__TASK BRIEF__
Find every line with the string "ascending" in the material below and copy it.
Segment Open
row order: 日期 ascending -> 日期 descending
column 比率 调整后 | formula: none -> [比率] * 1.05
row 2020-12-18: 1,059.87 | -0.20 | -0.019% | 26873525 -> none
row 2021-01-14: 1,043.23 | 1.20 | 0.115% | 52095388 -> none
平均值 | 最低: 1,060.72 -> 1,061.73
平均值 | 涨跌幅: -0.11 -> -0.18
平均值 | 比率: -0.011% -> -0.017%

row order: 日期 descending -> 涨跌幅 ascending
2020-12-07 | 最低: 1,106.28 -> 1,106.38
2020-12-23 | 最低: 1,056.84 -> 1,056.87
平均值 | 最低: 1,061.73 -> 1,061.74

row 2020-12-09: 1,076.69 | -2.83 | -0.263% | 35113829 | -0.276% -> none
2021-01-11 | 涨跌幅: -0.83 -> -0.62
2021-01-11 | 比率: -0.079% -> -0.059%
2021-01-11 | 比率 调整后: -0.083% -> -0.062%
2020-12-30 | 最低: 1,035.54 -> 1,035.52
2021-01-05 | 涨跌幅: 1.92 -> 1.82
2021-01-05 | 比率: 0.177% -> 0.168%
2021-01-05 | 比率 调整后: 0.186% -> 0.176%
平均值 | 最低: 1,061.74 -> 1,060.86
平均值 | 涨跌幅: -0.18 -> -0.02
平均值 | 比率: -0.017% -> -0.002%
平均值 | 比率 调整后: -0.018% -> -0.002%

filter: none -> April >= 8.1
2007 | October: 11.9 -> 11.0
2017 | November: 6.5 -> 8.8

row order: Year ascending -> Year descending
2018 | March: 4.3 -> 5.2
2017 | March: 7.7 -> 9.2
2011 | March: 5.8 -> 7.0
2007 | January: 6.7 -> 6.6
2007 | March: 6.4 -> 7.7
Segment Closed
__FINISHED TASK__
row order: 日期 ascending -> 日期 descending
row order: 日期 descending -> 涨跌幅 ascending
row order: Year ascending -> Year descending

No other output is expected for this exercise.